Source data:
- Opening Delimiter -

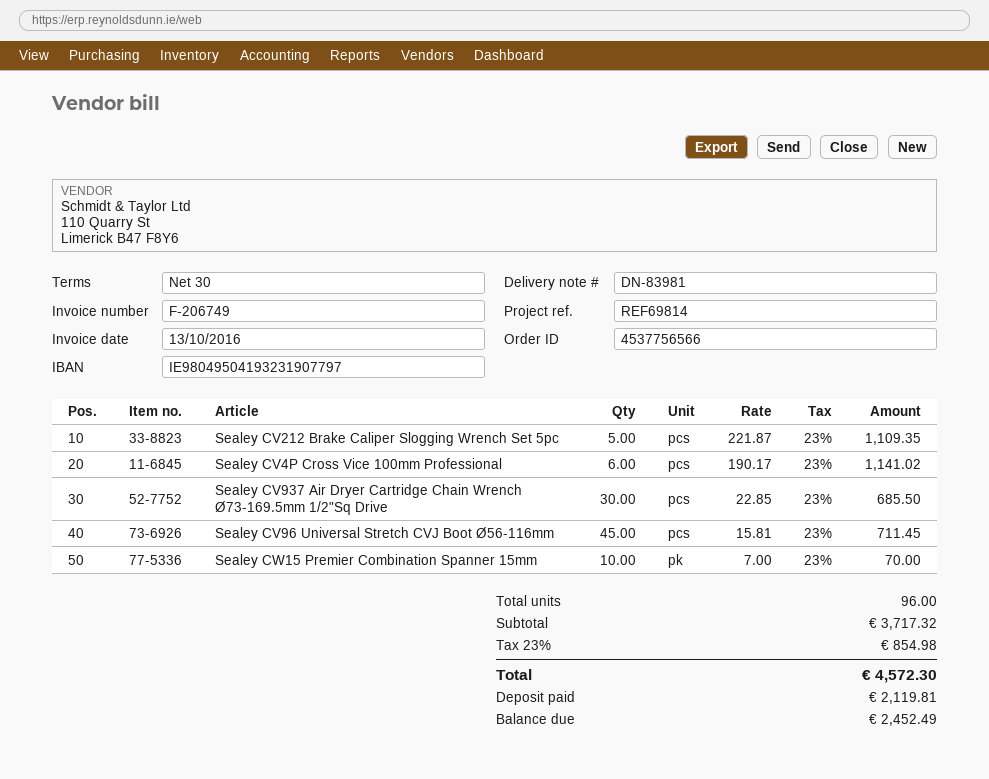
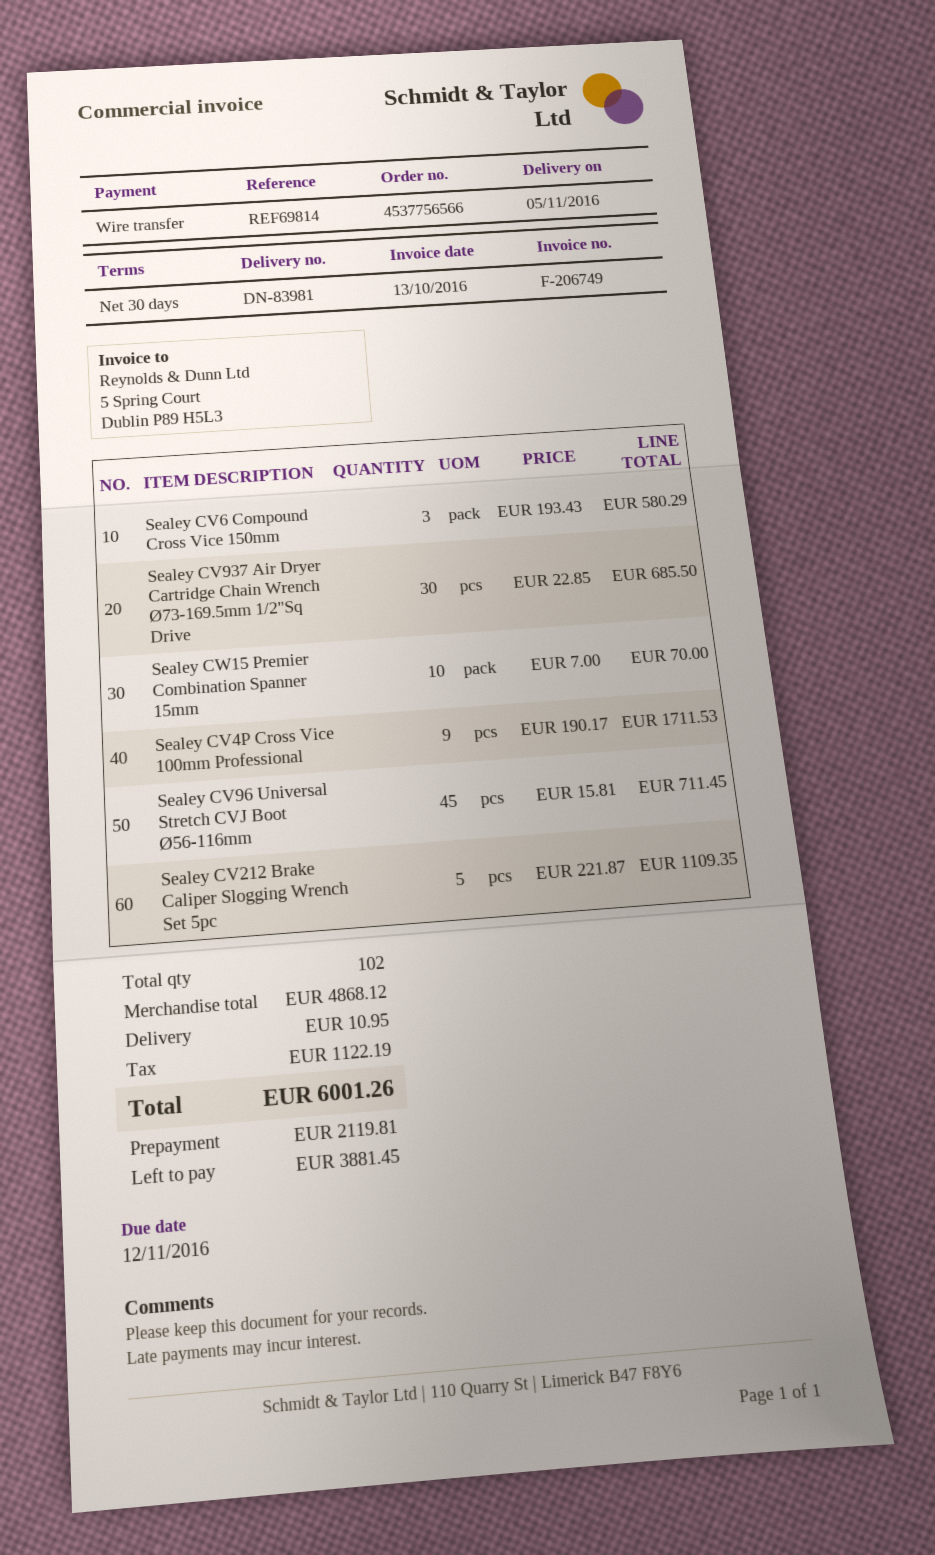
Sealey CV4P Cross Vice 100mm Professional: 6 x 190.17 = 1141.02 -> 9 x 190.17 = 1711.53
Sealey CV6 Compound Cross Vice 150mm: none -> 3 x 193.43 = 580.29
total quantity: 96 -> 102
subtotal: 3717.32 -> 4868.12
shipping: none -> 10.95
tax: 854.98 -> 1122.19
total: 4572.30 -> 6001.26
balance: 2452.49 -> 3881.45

- Closing Delimiter -
- Opening Delimiter -

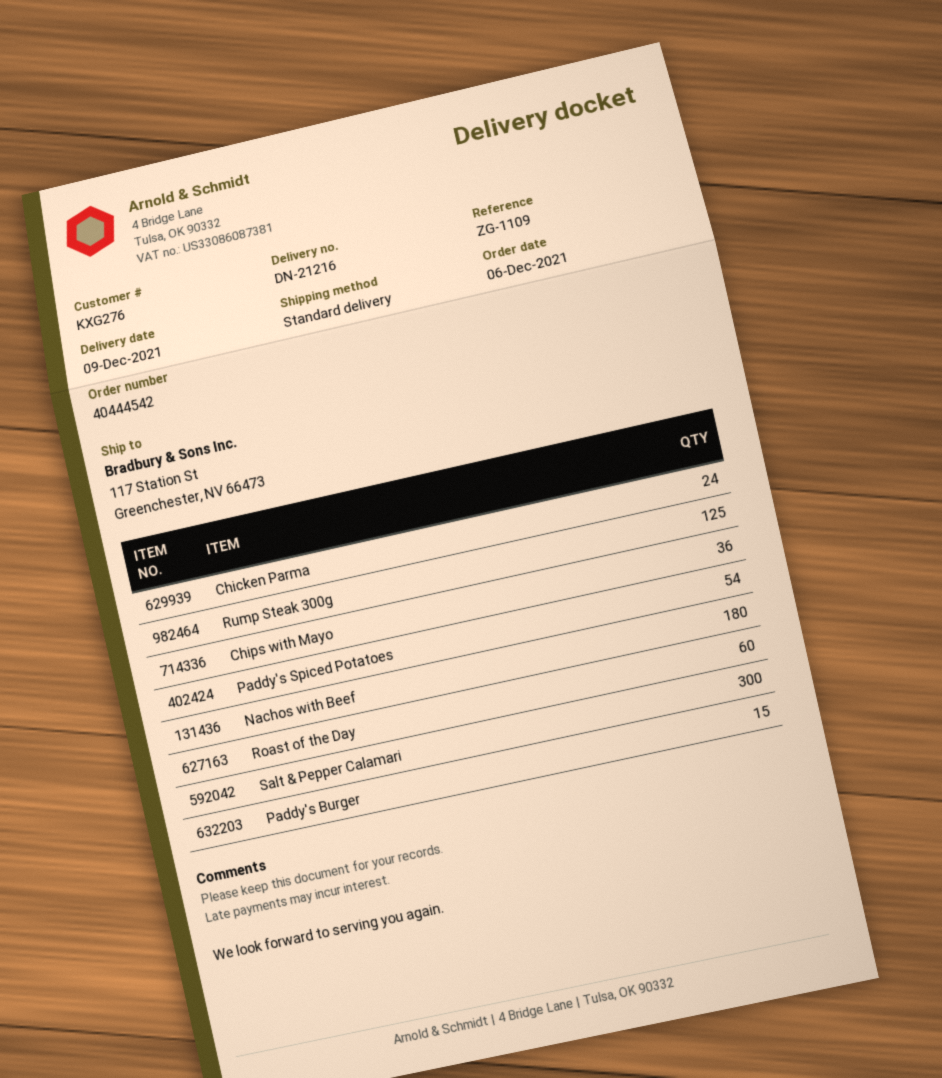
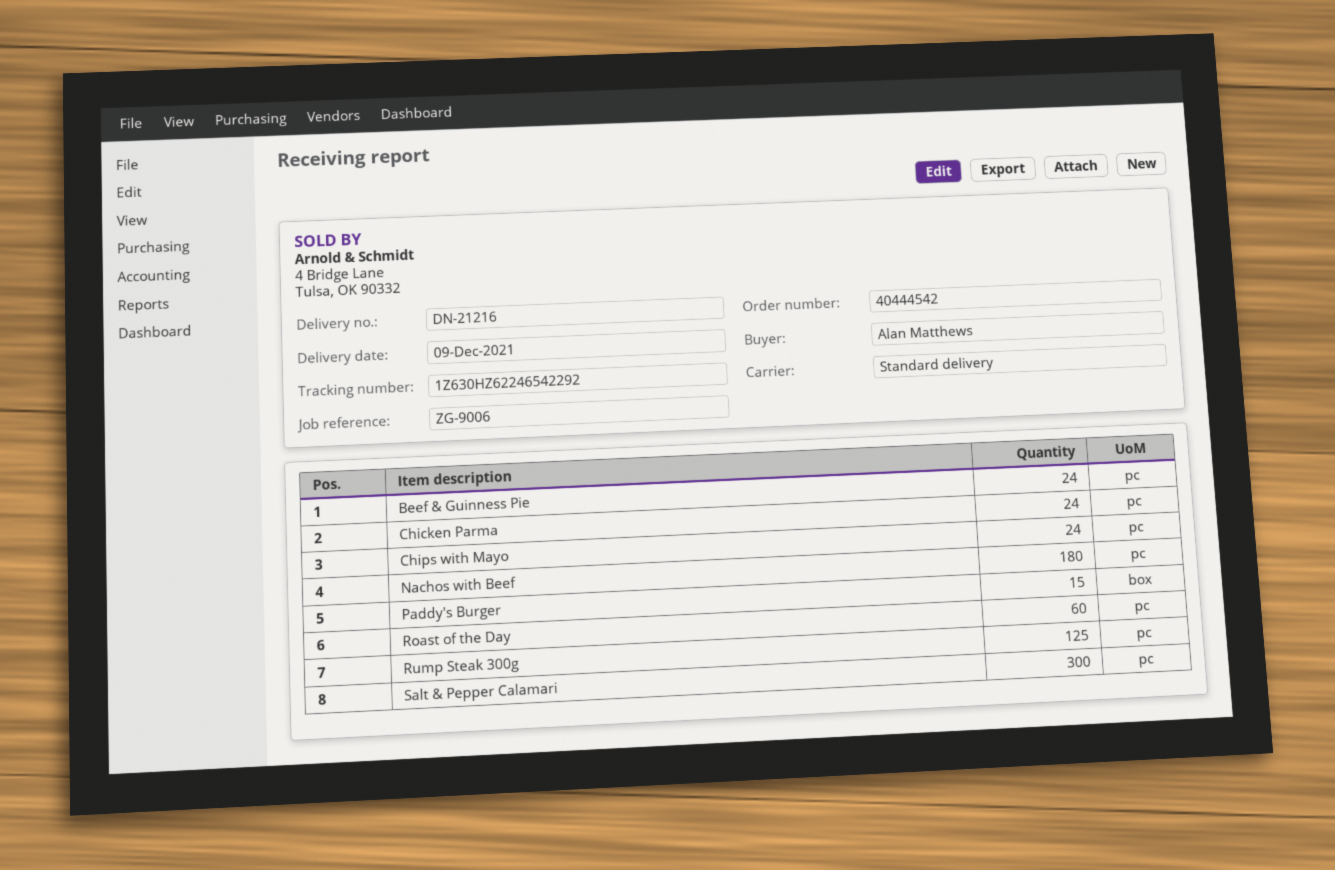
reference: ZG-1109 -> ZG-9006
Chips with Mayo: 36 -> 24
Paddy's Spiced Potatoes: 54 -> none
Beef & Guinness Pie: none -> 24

- Closing Delimiter -

Above are the records. Identify each line that contains the word "Sealey".

Sealey CV4P Cross Vice 100mm Professional: 6 x 190.17 = 1141.02 -> 9 x 190.17 = 1711.53
Sealey CV6 Compound Cross Vice 150mm: none -> 3 x 193.43 = 580.29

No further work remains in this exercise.